Гласность и свобода (Григорьянц) - страница 3

Ну, а что же я сам. Человек, внезапно и совершенно не желая того, на несколько лет оказался в центре общественной жизни. Жизни, которая всегда была мне не то что неинтересна, но попросту — неприятна. Меня внезапно арестовал, желая как-то использовать, КГБ, когда я писал книгу о Боровиковском и понемногу продолжал семейные коллекции. Писал, правда, и о литературе русской эмиграции. Возможно выйдет книга, которую составляет петербургский редактор, где не только воспоминания о знакомых — о Шаламове и Параджанове, Некрасове и Харджиеве, но довольно многое о моих родных, среди которых не было коммунистов, но лет полтораста в их академической и художественной среде сохранялось высокое, присущее русской интеллигенции, чувство собственного достоинства. И, станет понятнее, почему со мной даже арестованным, но хоть немногое сохранившим, так и не удалось договориться. Я их предложений не слышал и людьми их не считал. Как сказала Елена Георгиевна (гораздо позже) об одном нашем знакомом — «ему не хватает брезгливости». У меня ее было с избытком.

Но может быть выйдет и другая книга, которую записали молодые люди из МГУ — «Тюремные записки». О том, какую чудовищную школу я прошел в советских крытых тюрьмах (особенно в первый свой срок). Было бы неправдой сказать, что я — единственный, что ни с кем другим этого не случилось. Было, конечно, множество людей убитых таким образом, были и выжившие, хотя и совершенно искалеченные, как скажем Сергей Ходорович или Александр Богословский, не говоря уже о немногих выживших ирландцах, но я, с такой тюремной школой, был единственным, может быть кроме Манделы, оказавшимся в центре общественной жизни. После школы Верхнеуральской тюрьмы, где я сходил с ума, где от дистрофии на распухших от отека ногах кожа была как чешуя и лопалась на ступнях, где меня каждый месяц опускали в карцер и десять раз поднимали всегда в неизвестную мне камеру с новыми уголовными соседями. После этого меня уголовники-любители, наводнившие Кремль и рассовывающие по карманам Россию уже не могли обмануть. Им даже было нелегко убить, при моей постоянной тюремной настороженности. Труднее, чем моего сына. Поэтому я чудом выживал, но оставался по тюремному довольно упорным. И почти двадцать лет удерживал и восстанавливал после разгромов совершенно изолированную, но совсем не мало сделавшую для русской демократии «Гласность».

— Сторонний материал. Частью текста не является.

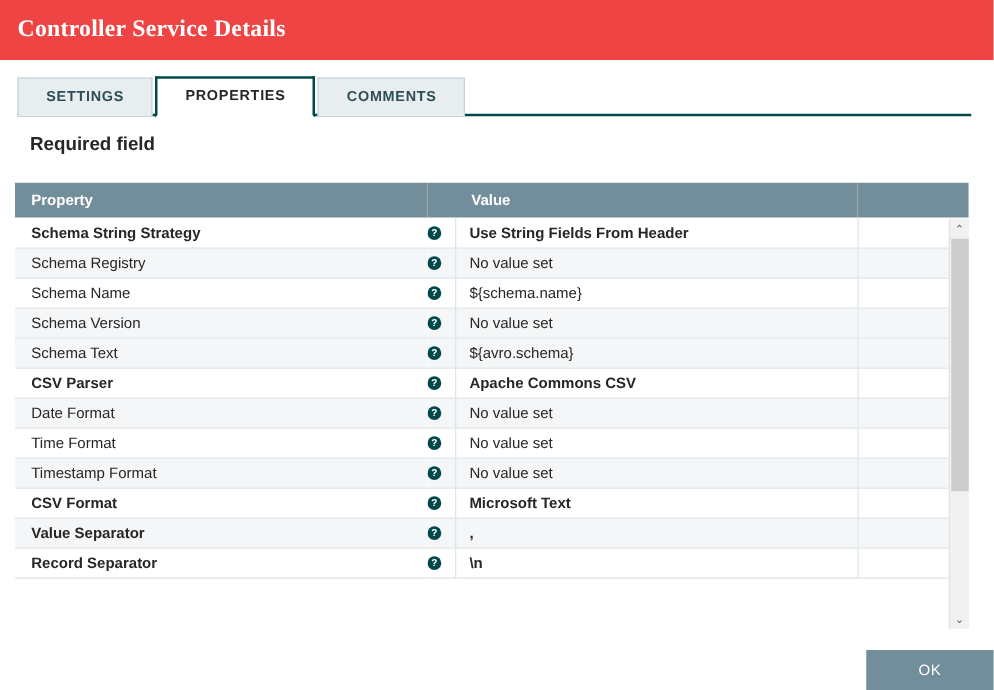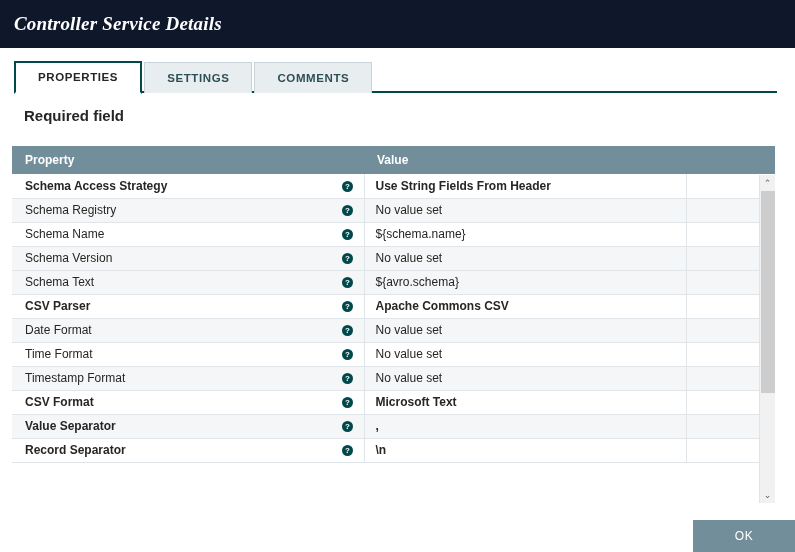--- a/index.html
+++ b/index.html
@@ -11,26 +11,25 @@
     height: 552px;
     background: #ffffff;
     font-family: "Liberation Sans", sans-serif;
     overflow: hidden;
     position: relative;
   }
 
   
   .dialog-header {
     height: 48px;
-    background: #0f172a;
+    background: #ef4444;
     display: flex;
     align-items: center;
     padding: 0 0 0 14px;
     box-sizing: border-box;
-    font-style: italic;
   }
   .dialog-title {
     color: #ffffff;
     font-size: 19px;
     font-weight: bold;
     font-family: "Liberation Serif", serif;
     letter-spacing: 0.2px;
   }
 
   
@@ -221,22 +220,22 @@
   }
 </style>
 </head>
 <body>
 
 <div class="dialog-header">
   <span class="dialog-title">Controller Service Details</span>
 </div>
 
 <div class="tab-strip">
+  <div class="tab">SETTINGS</div>
   <div class="tab active">PROPERTIES</div>
-  <div class="tab">SETTINGS</div>
   <div class="tab">COMMENTS</div>
   <div class="tab-underline"></div>
 </div>
 
 <div class="required-note">Required field</div>
 
 <div class="table-wrap">
   <table class="prop-table">
     <colgroup>
       <col class="col-prop">
@@ -247,21 +246,21 @@
     <thead>
       <tr>
         <th>Property</th>
         <th></th>
         <th>Value</th>
         <th></th>
       </tr>
     </thead>
     <tbody id="table-body">
         <tr class="odd">
-          <td class="cell-prop bold">Schema Access Strategy</td>
+          <td class="cell-prop bold">Schema String Strategy</td>
           <td class="cell-help"><span class="help-icon">?</span></td>
           <td class="cell-value bold">Use String Fields From Header</td>
           <td class="cell-extra"></td>
         </tr>
         <tr class="even">
           <td class="cell-prop">Schema Registry</td>
           <td class="cell-help"><span class="help-icon">?</span></td>
           <td class="cell-value unset">No value set</td>
           <td class="cell-extra"></td>
         </tr>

Но при этом у меня было отвращение к митингам, я не хотел быть ни миллионером, ни министром, ни вождем, меня нельзя было купить, а собственную жизнь я и без того невысоко ценил. У меня не было тщеславия и личных интересов в политической жизни, а потому я отказывался (иногда зря) от всех делавшихся мне заманчивых предложений и возможностей. Я всего лишь пытался уже четверть века назад предупредить, что ждет впереди Россию и всех нас. «Гласность», как могла, пыталась сопротивляться приходу этого вполне очевидного будущего (сегодня — настоящего). Но я не был услышан — благодаря абсолютной двадцатилетней блокаде «глубоко демократических СМИ», а само сопротивление одинокой «Гласности» приходу нашего счастливого наступившего сегодня оказалось недостаточным. Ничего кроме здравого смысла, способности видеть, что делается в стране, и нежелания врать — чего от меня требовали со всех сторон и требуют сейчас — у меня не было. На самом деле я хотел собирать картины и писать книги, что оставшись один, уже без всей семьи в Москве, в России делаю и сегодня. Но в том, что я писал и пишу, я пытаюсь говорить правду, хотя знает ее, конечно, один господь Бог. А что-то другое, что от меня ждут, плохо удается.